SoC Quality and Reliability Engineer, Google Cloud

Google
Sunnyvale, CA, USA

About the job

In this role, you’ll work to shape the future of AI/ML hardware acceleration. You will have an opportunity to drive cutting-edge TPU (Tensor Processing Unit) technology that powers Google's most demanding AI/ML applications. You’ll be part of a team that pushes boundaries, developing custom silicon solutions that power the future of Google's TPU. You'll contribute to the innovation behind products loved by millions worldwide, and leverage your design and verification expertise to verify complex digital designs, with a specific focus on TPU architecture and its integration within AI/ML-driven systems. As a Quality and Reliability Engineer for Google Cloud, you will lead the development of design-for-reliability guidelines and drive the adoption of advanced technologies to optimize silicon production and reliability. You will be responsible for ensuring that high performance computing (HPC) SOC products meet stringent quality requirements by collaborating across design, manufacturing, and hardware teams to execute comprehensive test plans. Additionally, you will own the cross-functional investigation and root-cause analysis of integrated circuit (IC) issues to develop effective solutions in a production environment.

Responsibilities

Own the development of design-for-reliability guidelines, collaborating with subject area experts (e.g., DFBI, SER, EMIR, PERC, HVDRC, Margining, etc.).

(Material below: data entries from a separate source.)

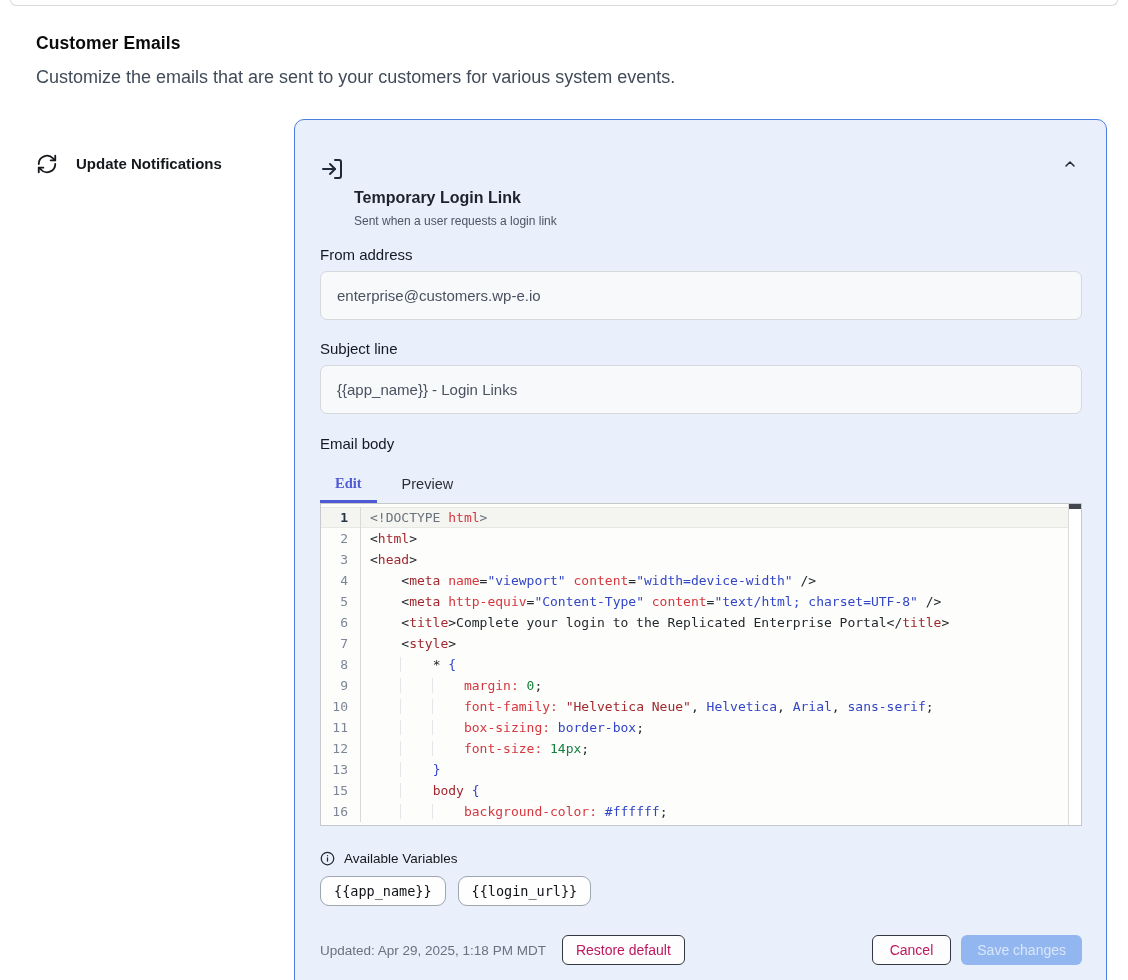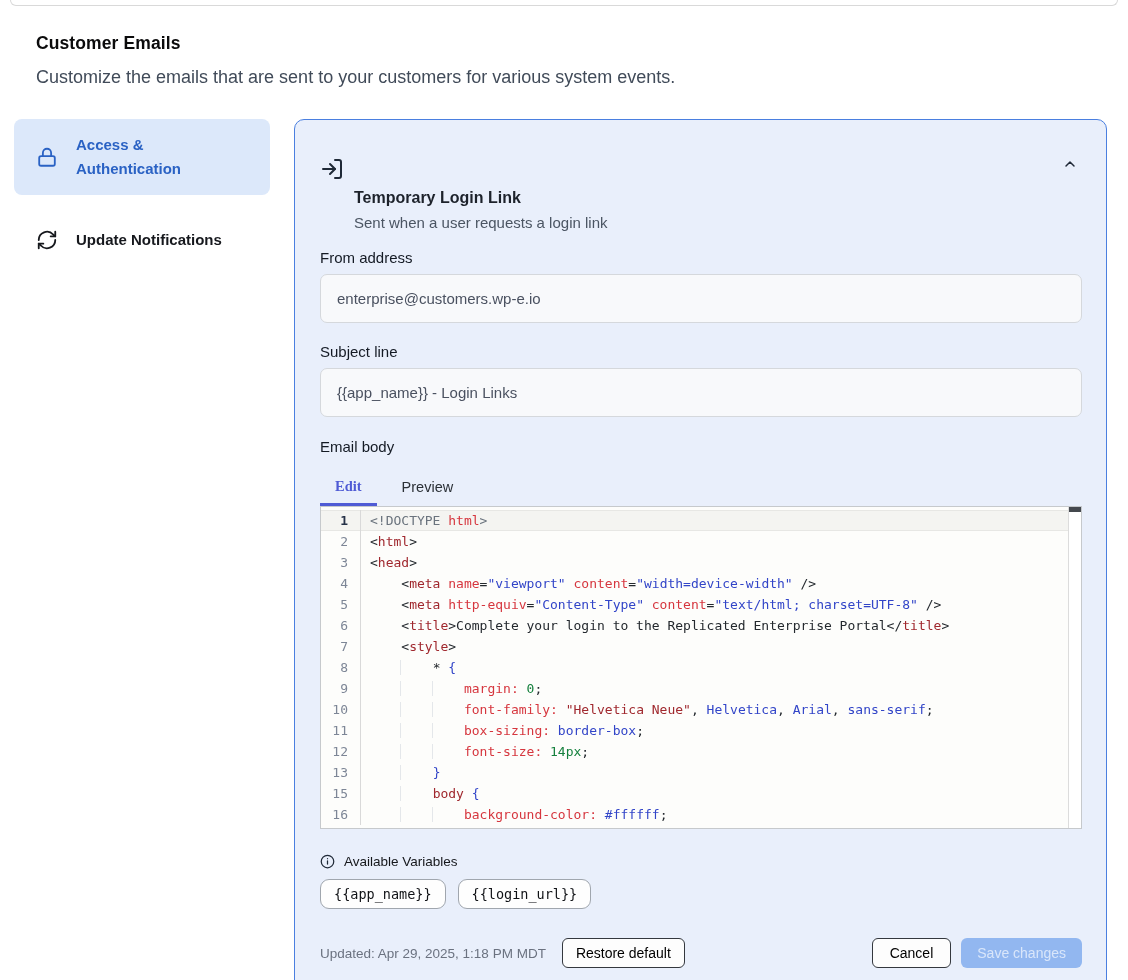--- a/index.html
+++ b/index.html
@@ -93,15 +93,6 @@
 <div class="main">
 
   <div class="sidebar">
-    <div class="side-item active">
-      <span class="ico">
-        <svg width="22" height="22" viewBox="0 0 24 24" fill="none" stroke="#2a62c4" stroke-width="2" stroke-linecap="round" stroke-linejoin="round">
-          <rect x="3.5" y="11" width="17" height="10.5" rx="2"></rect>
-          <path d="M7.5 11V7.5a4.5 4.5 0 0 1 9 0V11"></path>
-        </svg>
-      </span>
-      <span>Access &amp; Authentication</span>
-    </div>
     <div class="side-item plain">
       <span class="ico">
         <svg width="22" height="22" viewBox="0 0 24 24" fill="none" stroke="#16181d" stroke-width="2" stroke-linecap="round" stroke-linejoin="round">

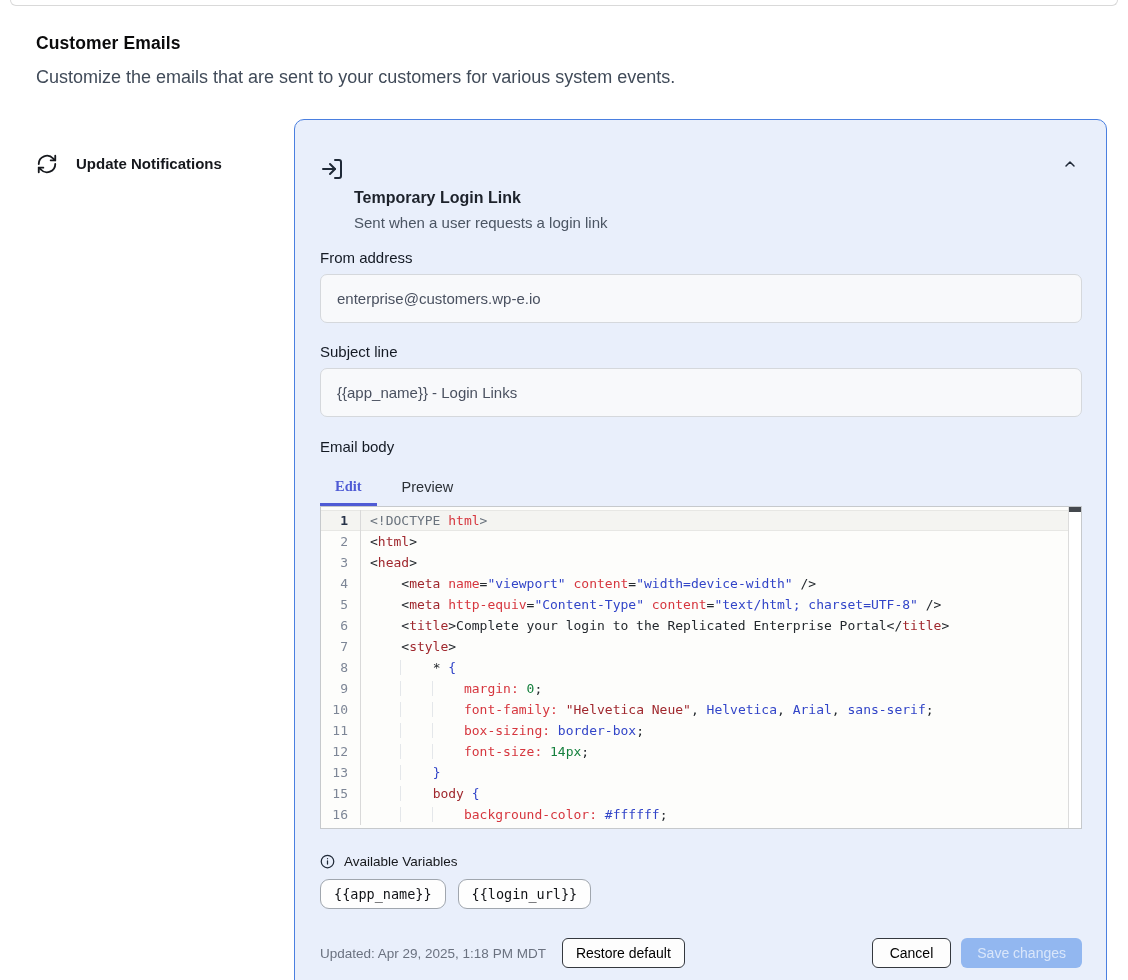--- a/index.html
+++ b/index.html
@@ -27,7 +27,7 @@
   .panel-head .ico { width:24px; height:24px; margin-top:13px; flex:none; }
   .panel-head-text { margin-left:10px; flex:1;margin-top:45px; }
   .panel-title { font-size:16px; font-weight:700; color:#1d222b; }
-  .panel-sub { margin-top:7px; font-size:15px; color:#4b5563; }
+  .panel-sub { margin-top:7px; font-size:12px; color:#4b5563; }
   .collapse-btn { flex:none; background:none; border:none; cursor:pointer; padding:4px;
     margin-top:8px; }
 

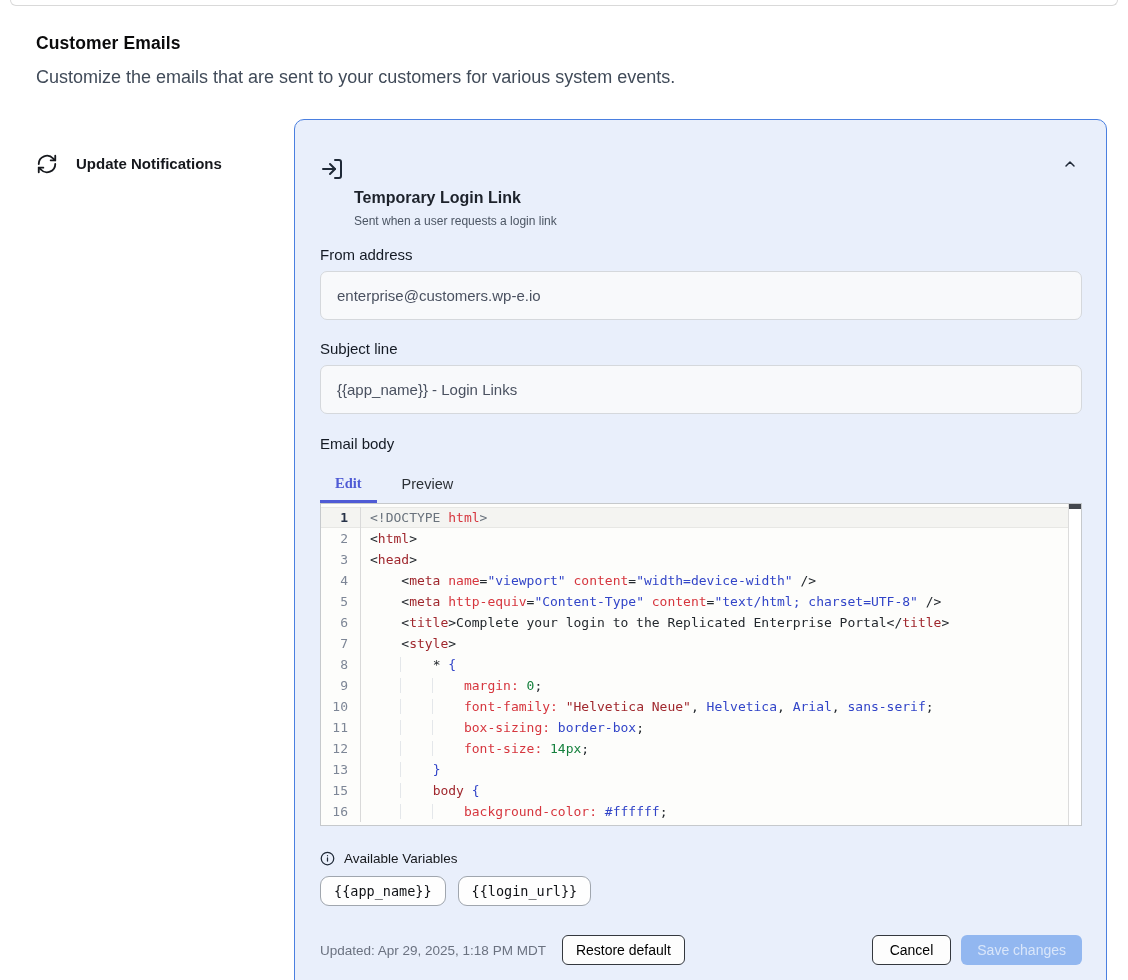--- a/index.html
+++ b/index.html
@@ -72,7 +72,7 @@
   .updated { font-size:13.5px; color:#6b7280; }
   .btn { font-family:"Liberation Sans", sans-serif; font-size:14px; border-radius:6px;
     cursor:pointer; }
-  .btn-outline { background:#fdfdfd; border:1px solid #34383e; color:#000000;
+  .btn-outline { background:#fdfdfd; border:1px solid #34383e; color:#be185d;
     padding:6px 13px; }
   .restore { margin-left:16px; }
   .spacer { flex:1; }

Define and execute silicon and package qualification activities (HTOL, ELFR, ESD/LU, b/HAST, THB, etc.).

Extract, manipulate, and analyze large volumes of data from silicon and package qualification programs, high volume manufacturing, and field returns to identify failure mechanisms, reliability trends, and opportunities for yield and QnR improvement.

Own cross-functional investigation of IC quality and reliability issues to identify root causes and develop solutions (e.g., return marchandize authorization (RMA) triage, analytics, failure analysis, etc.).

Develop and implement physics-based statistical quality and reliability models (ELF, TDDB, NBTI, HCI, Time zero failures, etc.) to predict package and silicon failure mechanisms, degradation patterns, and lifetime behaviors.

Qualifications

Minimum

Bachelor's degree in Electrical Engineering, Mechanical Engineering, Computer Engineering or Computer Science, with an emphasis on computer architecture.

Experience with semiconductor manufacturing, chip design, or device physics.

Experience in silicon or hardware quality, such as reliability testing and product lifecycle standards.

Experience working with foundry or advanced packaging processes.

Preferred

Master's degree or PhD in Electrical Engineering, Mechanical Engineering, Computer Engineering or Computer Science, with an emphasis on computer architecture.

Experience in semiconductor reliability and manufacturing processes (fab, assembly, test), or IC and packaging failure mechanisms and related failure analysis.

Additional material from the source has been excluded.